Your assignment: From the line below that contains "order date: 2024-01-12 -> 2024-01-26" to the line that contains "Hummel hmlLEAD 2.0", repeat every line exactly, both ends included, and nothing else.

━━━━━ Source information

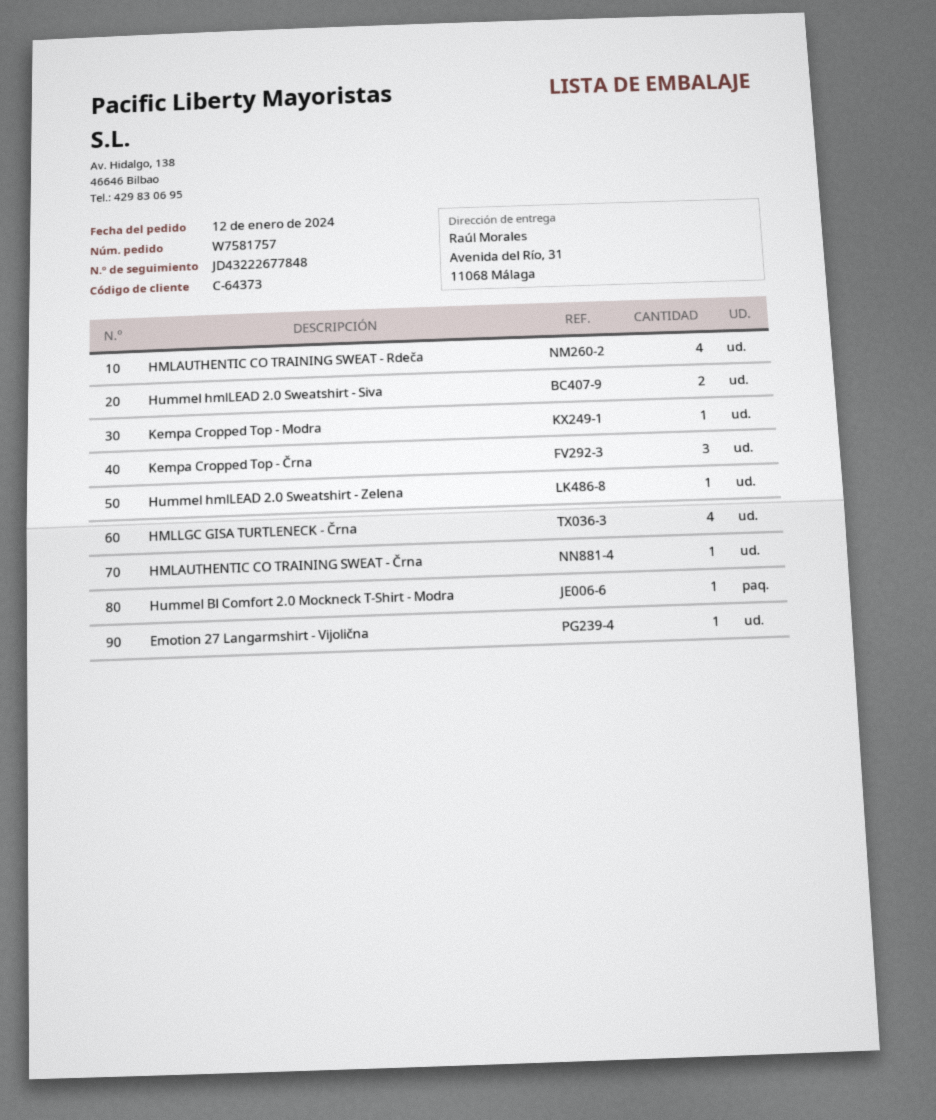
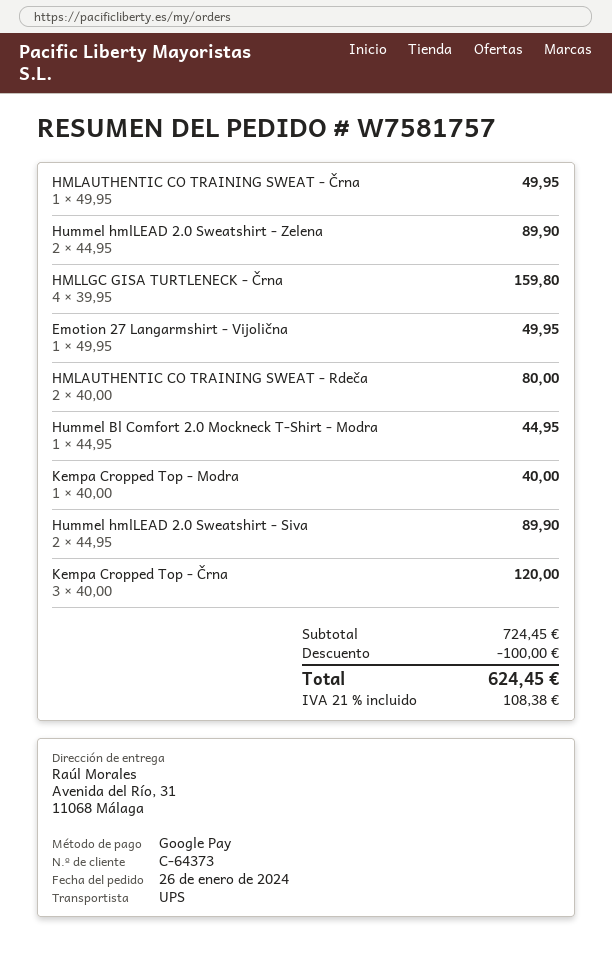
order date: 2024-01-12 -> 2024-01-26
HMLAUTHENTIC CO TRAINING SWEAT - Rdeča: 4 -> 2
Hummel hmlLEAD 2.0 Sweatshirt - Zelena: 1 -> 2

━━━━━━━━━━
━━━━━ Source information

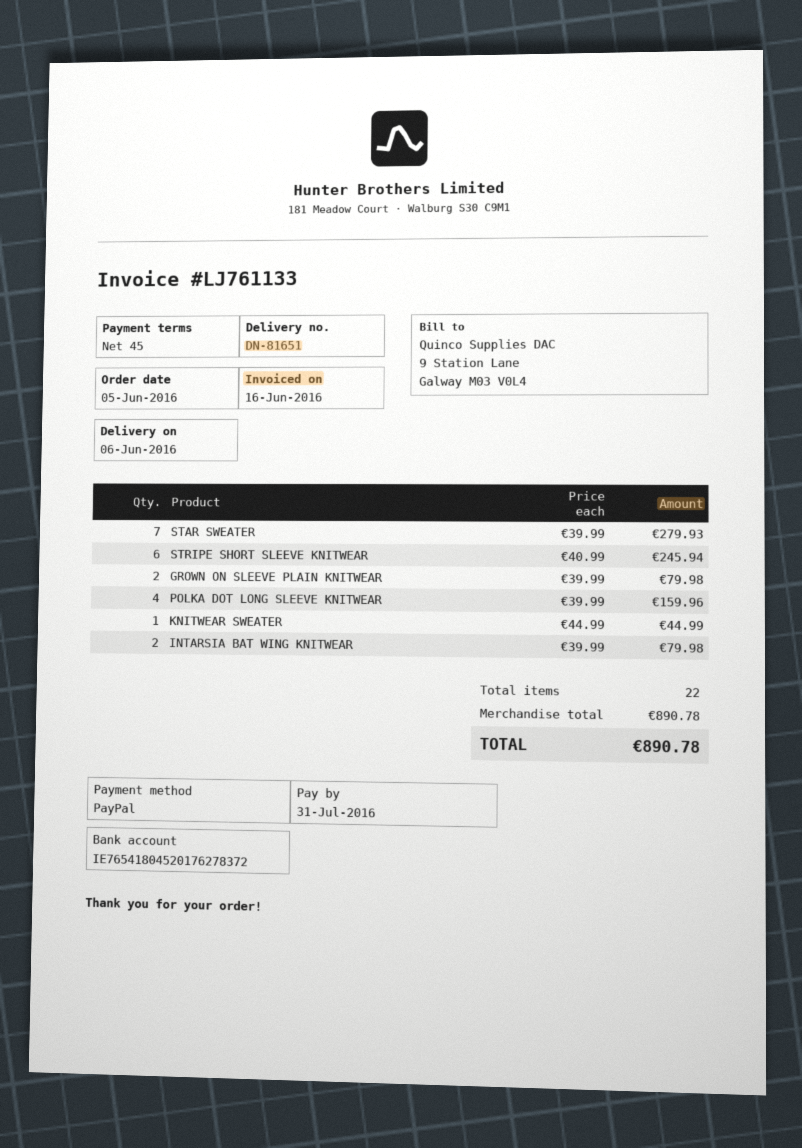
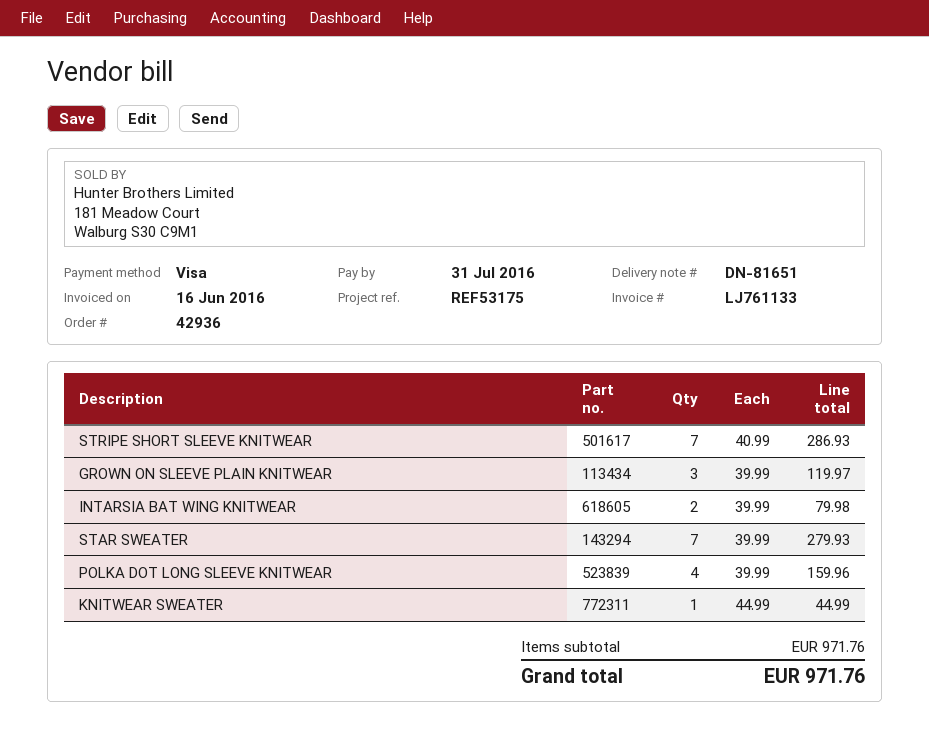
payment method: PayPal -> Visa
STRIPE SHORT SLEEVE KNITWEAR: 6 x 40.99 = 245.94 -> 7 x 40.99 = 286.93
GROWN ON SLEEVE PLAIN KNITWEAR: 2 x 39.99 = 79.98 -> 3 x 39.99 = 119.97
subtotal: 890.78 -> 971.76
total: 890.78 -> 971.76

━━━━━━━━━━

Reply:
order date: 2024-01-12 -> 2024-01-26
HMLAUTHENTIC CO TRAINING SWEAT - Rdeča: 4 -> 2
Hummel hmlLEAD 2.0 Sweatshirt - Zelena: 1 -> 2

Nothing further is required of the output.